Abstract:Large language models (LLMs) have gained increasing prominence in scientific research, but there is a lack of comprehensive benchmarks to fully evaluate their proficiency in understanding and mastering scientific knowledge. To address this need, we introduce the SciKnowEval benchmark, a novel framework that systematically evaluates LLMs across five progressive levels of scientific knowledge: studying extensively, inquiring earnestly, thinking profoundly, discerning clearly, and practicing assiduously. These levels aim to assess the breadth and depth of scientific knowledge in LLMs, including memory, comprehension, reasoning, discernment, and application. Specifically, we first construct a large-scale evaluation dataset encompassing 70K multi-level scientific problems and solutions in the domains of biology, chemistry, physics, and materials science. By leveraging this dataset, we benchmark 26 advanced open-source and proprietary LLMs using zero-shot and few-shot prompting strategies. The results reveal that despite the state-of-the-art performance of proprietary LLMs, there is still significant room for improvement, particularly in addressing scientific reasoning and applications. We anticipate that SciKnowEval will establish a standard for benchmarking LLMs in science research and promote the development of stronger scientific LLMs. The dataset and code are publicly available at <a class="link-external link-https" href="https://scimind.ai/sciknoweval" rel="external noopener nofollow">this https URL</a> .

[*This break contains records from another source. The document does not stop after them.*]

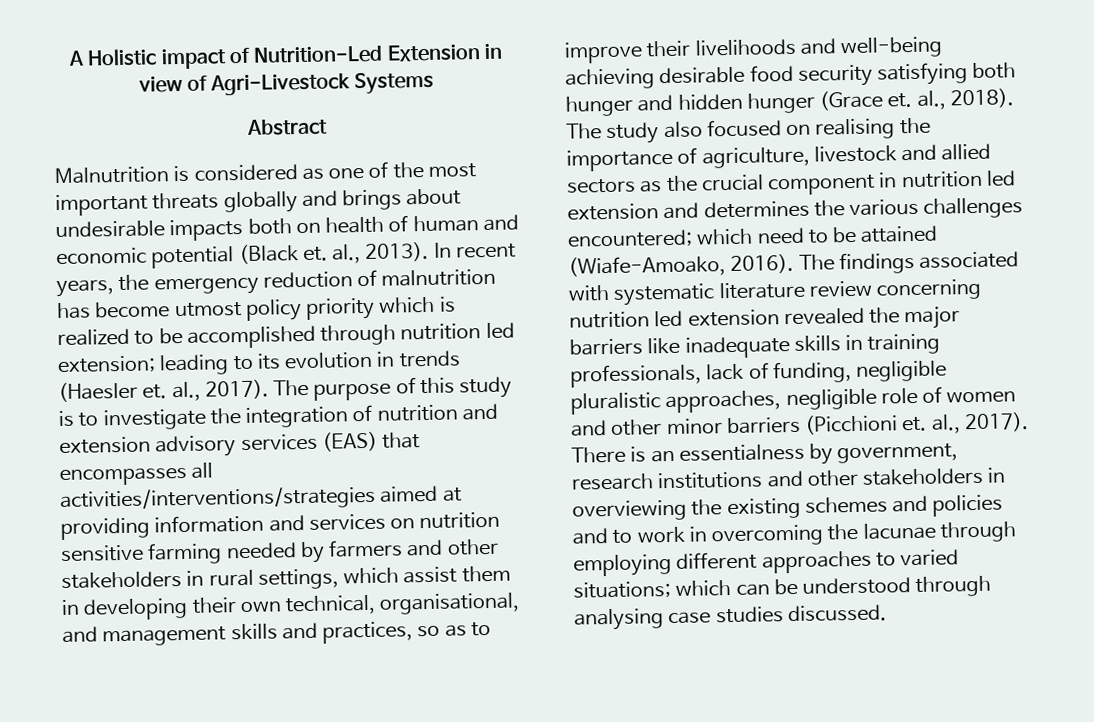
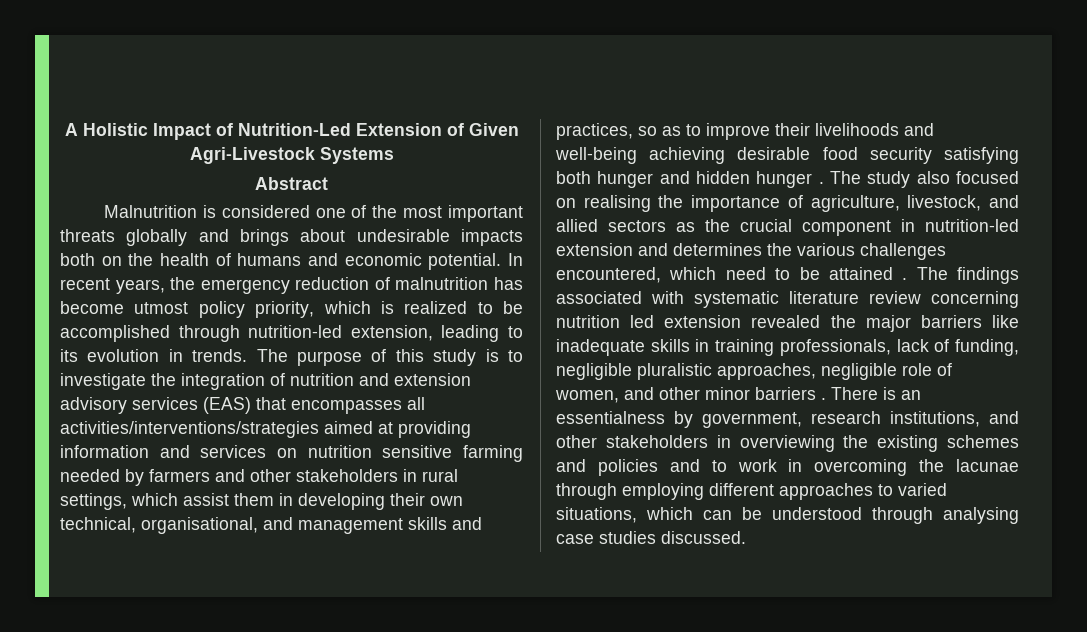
- A Holistic impact of Nutrition-Led Extension in view of Agri-Livestock Systems
+ A Holistic Impact of Nutrition-Led Extension of Given Agri-Livestock Systems
- Malnutrition is considered as one of the most important threats globally and brings about undesirable impacts both on health of human and economic potential (Black et. al., 2013).
+ Malnutrition is considered one of the most important threats globally and brings about undesirable impacts both on the health of humans and economic potential.
- In recent years, the emergency reduction of malnutrition has become utmost policy priority which is realized to be accomplished through nutrition led extension; leading to its evolution in trends (Haesler et. al., 2017).
+ In recent years, the emergency reduction of malnutrition has become utmost policy priority, which is realized to be accomplished through nutrition-led extension, leading to its evolution in trends.
- The purpose of this study is to investigate the integration of nutrition and extension advisory services (EAS) that encompasses all activities/interventions/strategies aimed at providing information and services on nutrition sensitive farming needed by farmers and other stakeholders in rural settings, which assist them in developing their own technical, organisational, and management skills and practices, so as to improve their livelihoods and well-being achieving desirable food security satisfying both hunger and hidden hunger (Grace et. al., 2018).
+ The purpose of this study is to investigate the integration of nutrition and extension advisory services (EAS) that encompasses all activities/interventions/strategies aimed at providing information and services on nutrition sensitive farming needed by farmers and other stakeholders in rural settings, which assist them in developing their own technical, organisational, and management skills and practices, so as to improve their livelihoods and well-being achieving desirable food security satisfying both hunger and hidden hunger .
- The study also focused on realising the importance of agriculture, livestock and allied sectors as the crucial component in nutrition led extension and determines the various challenges encountered; which need to be attained (Wiafe-Amoako, 2016).
+ The study also focused on realising the importance of agriculture, livestock, and allied sectors as the crucial component in nutrition-led extension and determines the various challenges encountered, which need to be attained .
- The findings associated with systematic literature review concerning nutrition led extension revealed the major barriers like inadequate skills in training professionals, lack of funding, negligible pluralistic approaches, negligible role of women and other minor barriers (Picchioni et. al., 2017).
+ The findings associated with systematic literature review concerning nutrition led extension revealed the major barriers like inadequate skills in training professionals, lack of funding, negligible pluralistic approaches, negligible role of women, and other minor barriers .
- There is an essentialness by government, research institutions and other stakeholders in overviewing the existing schemes and policies and to work in overcoming the lacunae through employing different approaches to varied situations; which can be understood through analysing case studies discussed.
+ There is an essentialness by government, research institutions, and other stakeholders in overviewing the existing schemes and policies and to work in overcoming the lacunae through employing different approaches to varied situations, which can be understood through analysing case studies discussed.

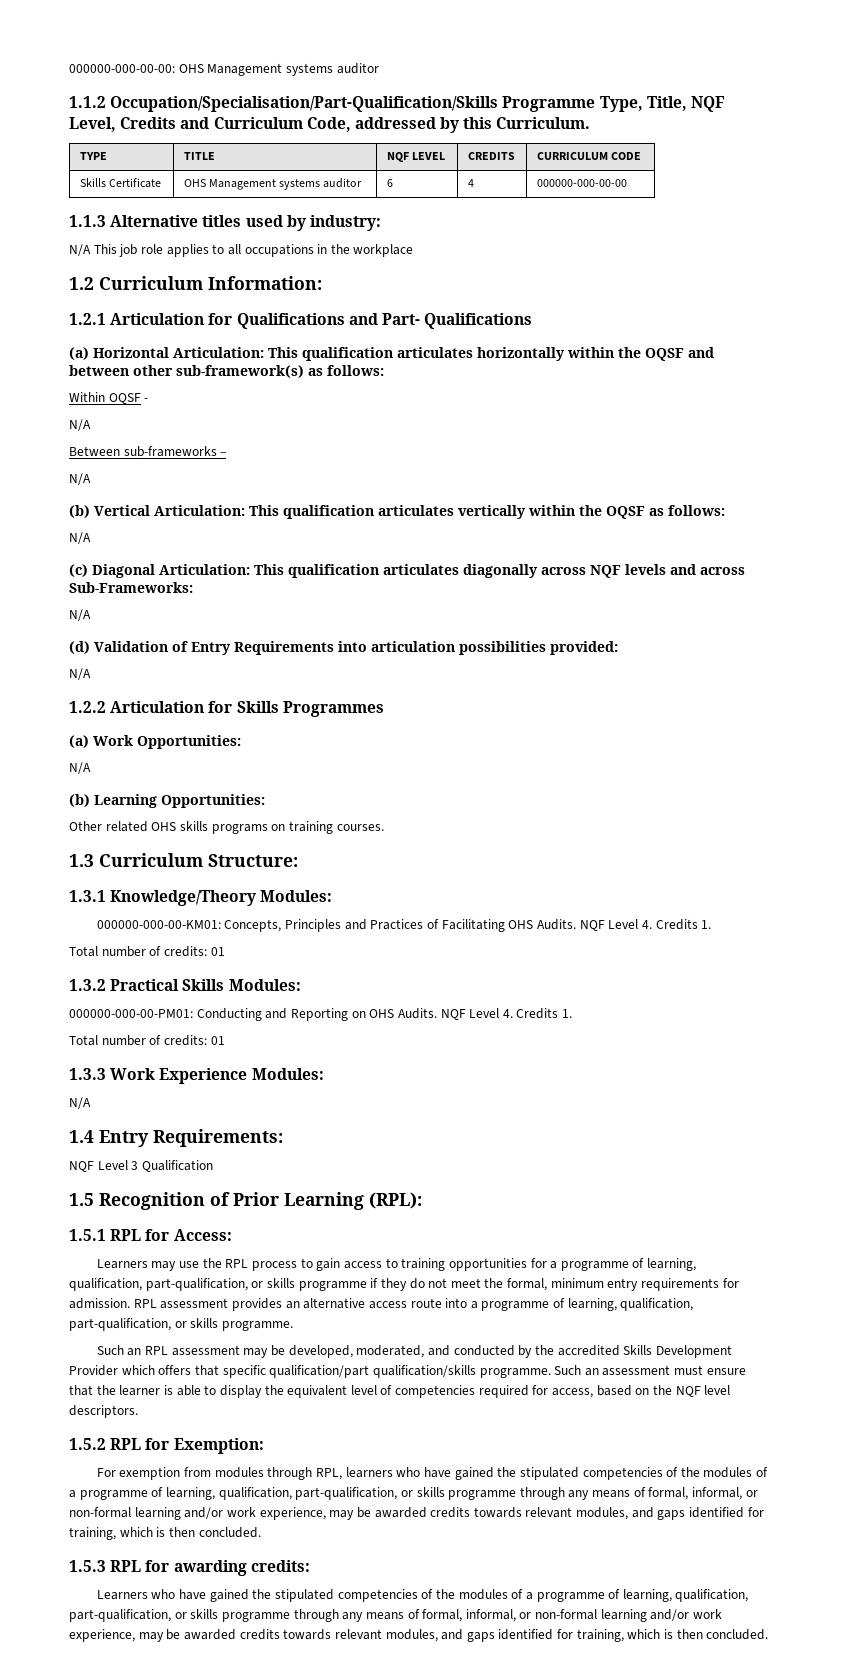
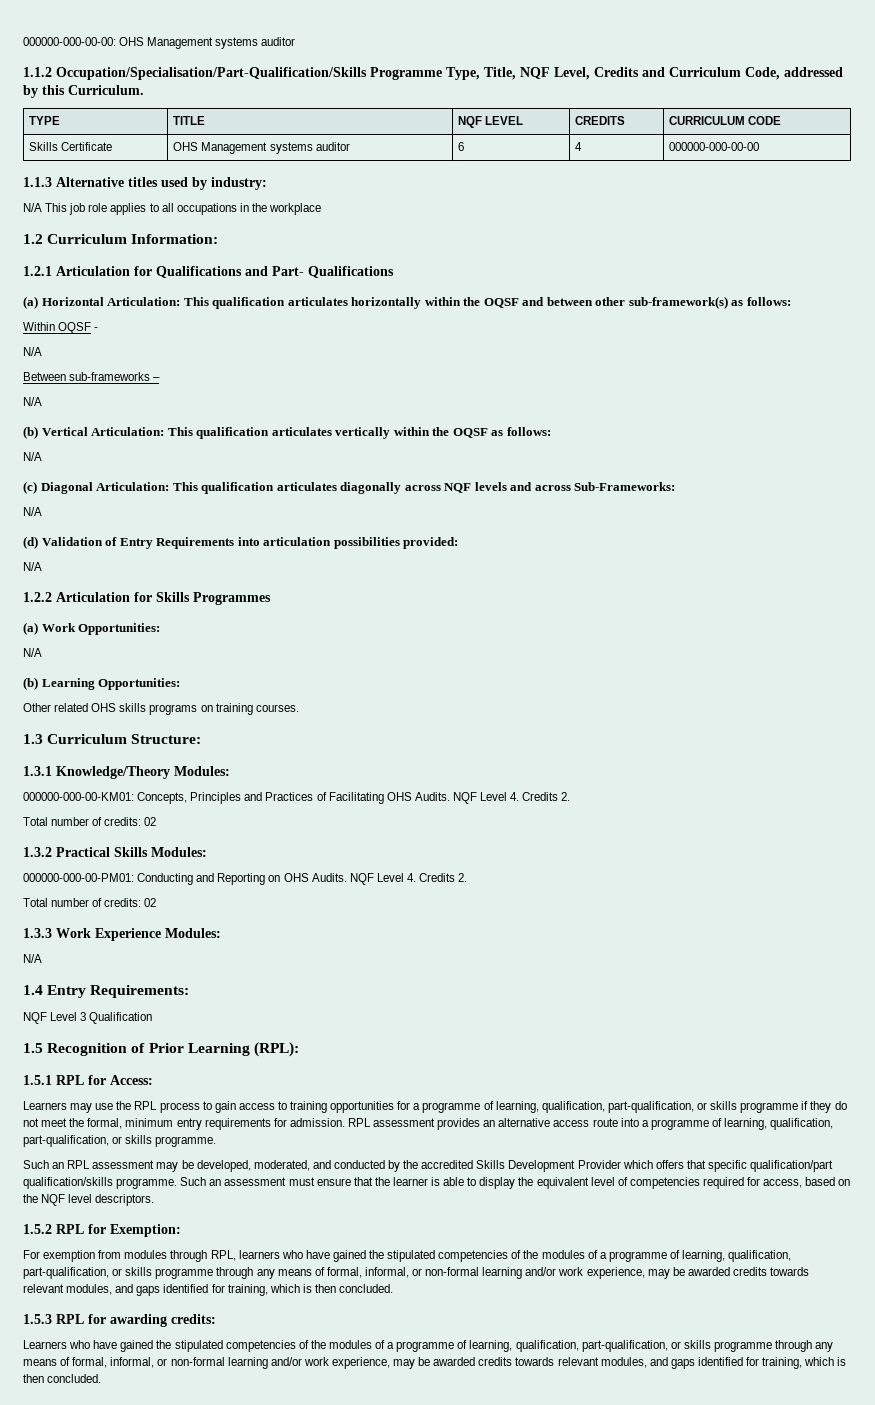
- 000000-000-00-KM01: Concepts, Principles and Practices of Facilitating OHS Audits. NQF Level 4. Credits 1.
- Total number of credits: 01
+ 000000-000-00-KM01: Concepts, Principles and Practices of Facilitating OHS Audits. NQF Level 4. Credits 2.
+ Total number of credits: 02
- 000000-000-00-PM01: Conducting and Reporting on OHS Audits. NQF Level 4. Credits 1.
- Total number of credits: 01
+ 000000-000-00-PM01: Conducting and Reporting on OHS Audits. NQF Level 4. Credits 2.
+ Total number of credits: 02

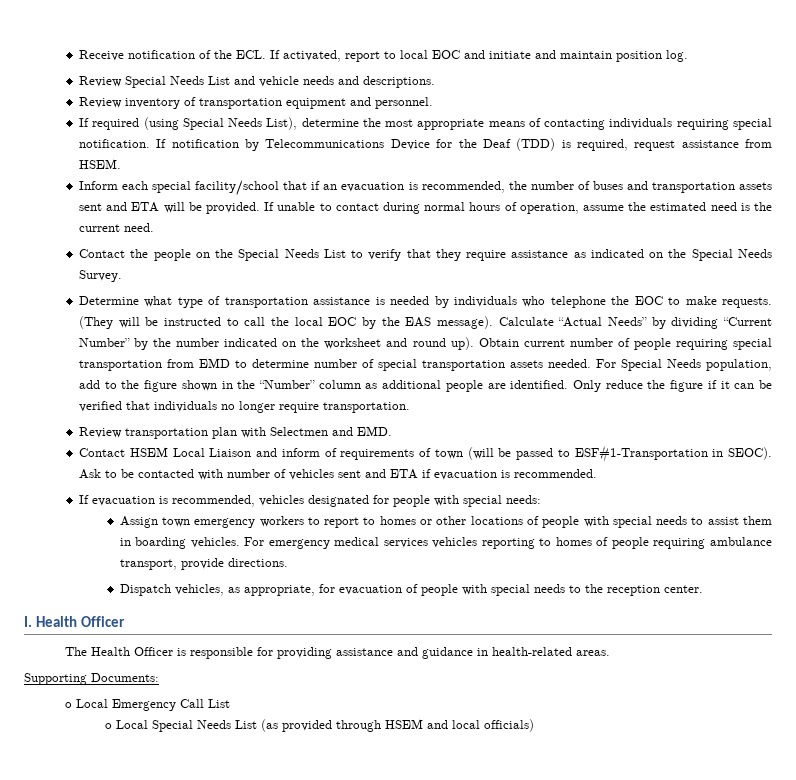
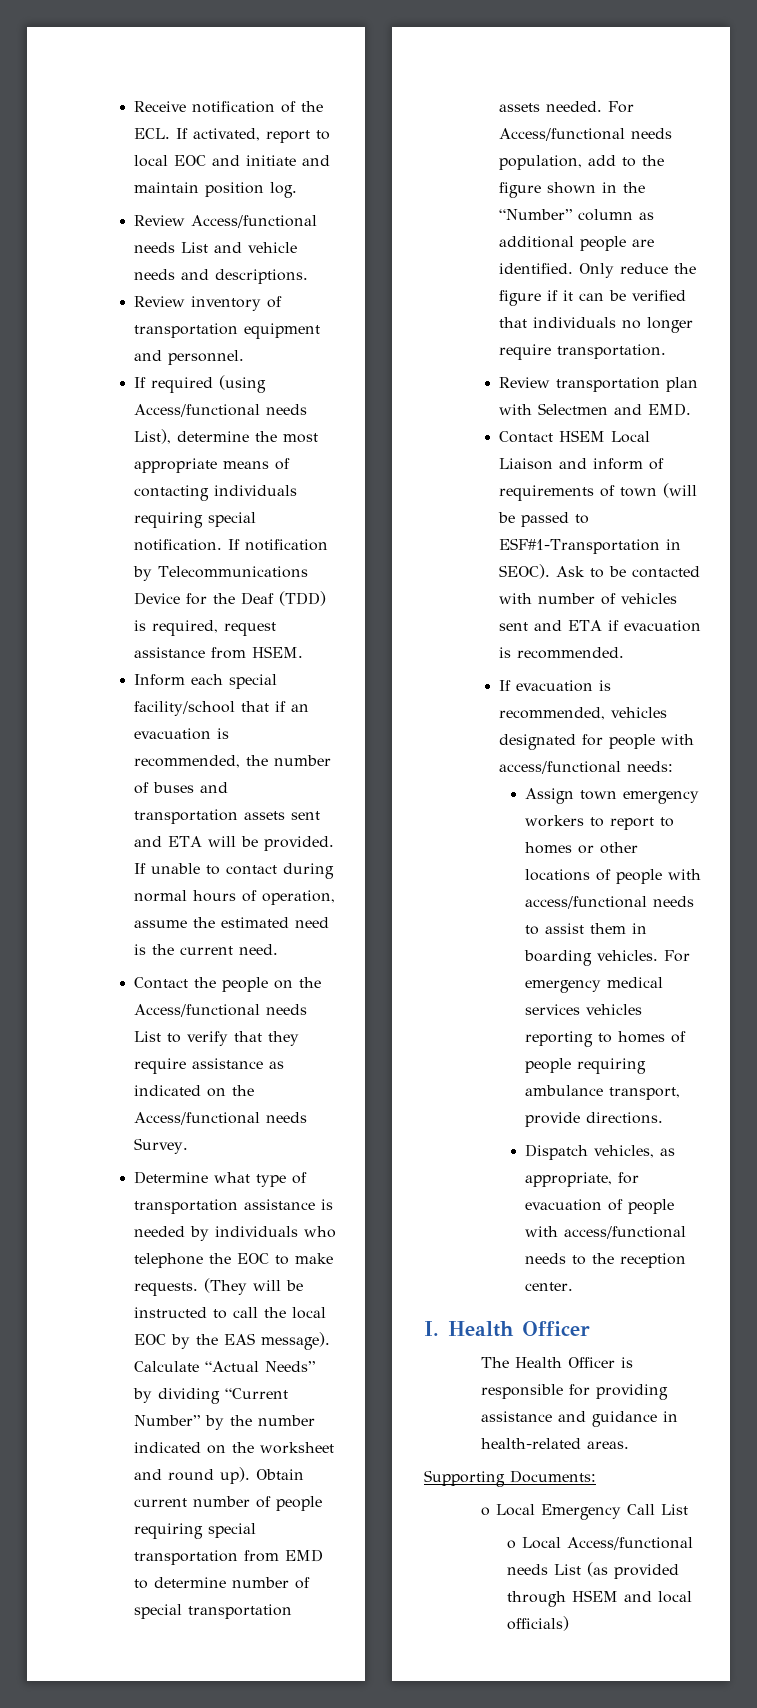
- Review Special Needs List and vehicle needs and descriptions.
+ Review Access/functional needs List and vehicle needs and descriptions.
- If required (using Special Needs List), determine the most appropriate means of contacting individuals requiring special notification.
+ If required (using Access/functional needs List), determine the most appropriate means of contacting individuals requiring special notification.
- Contact the people on the Special Needs List to verify that they require assistance as indicated on the Special Needs Survey.
+ Contact the people on the Access/functional needs List to verify that they require assistance as indicated on the Access/functional needs Survey.
- For Special Needs population, add to the figure shown in the “Number” column as additional people are identified.
+ For Access/functional needs population, add to the figure shown in the “Number” column as additional people are identified.
- If evacuation is recommended, vehicles designated for people with special needs:
+ If evacuation is recommended, vehicles designated for people with access/functional needs:
- Assign town emergency workers to report to homes or other locations of people with special needs to assist them in boarding vehicles.
+ Assign town emergency workers to report to homes or other locations of people with access/functional needs to assist them in boarding vehicles.
- Dispatch vehicles, as appropriate, for evacuation of people with special needs to the reception center.
+ Dispatch vehicles, as appropriate, for evacuation of people with access/functional needs to the reception center.
- o Local Special Needs List (as provided through HSEM and local officials)
+ o Local Access/functional needs List (as provided through HSEM and local officials)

What problem does this paper attempt to address?

The problem that this paper attempts to solve is: currently, there is a lack of comprehensive benchmarks for fully evaluating the capabilities of large language models (LLMs) in terms of scientific knowledge understanding and mastery. Specifically, the existing benchmarks have the following deficiencies: 1. **Lack of depth and breadth**: Many existing benchmarks only cover high - school - level scientific questions and cannot fully explore the potential of LLMs in deeper - level scientific tasks. 2. **Imperfect evaluation system**: Although some benchmarks specifically for the scientific field involve more professional scientific tasks, they lack a systematic evaluation framework, resulting in a limited understanding of the model's capabilities. 3. **Neglect of safety and ethical issues**: Most benchmarks ignore the evaluation of safety and ethical issues in scientific research. To solve these problems, the author introduced SciKnowEval, a new framework aimed at systematically evaluating the scientific knowledge processing capabilities of LLMs at five progressive levels, including: - **Extensive learning (memory level)**: Evaluate the knowledge breadth of LLMs in different scientific fields. - **In - depth exploration (understanding level)**: Examine the questioning and exploration capabilities of LLMs in a scientific context. - **Deep thinking (reasoning level)**: Test the critical thinking, logical deduction, and problem - solving capabilities of LLMs. - **Distinguish right from wrong (judgment level)**: Evaluate the ability of LLMs to make correct, safe, and ethical decisions based on scientific knowledge. - **Solid action (application level)**: Measure the ability of LLMs to effectively apply scientific knowledge in actual scenarios. By constructing a large - scale dataset containing more than 70,000 multi - level scientific questions and solutions and using zero - shot and few - shot prompting strategies to benchmark 26 advanced open - source and proprietary LLMs, the study reveals that although proprietary LLMs perform well, there is still much room for improvement in scientific reasoning and application. SciKnowEval is expected to become a standard tool for evaluating LLMs in the scientific field and promote the development of more powerful scientific LLMs.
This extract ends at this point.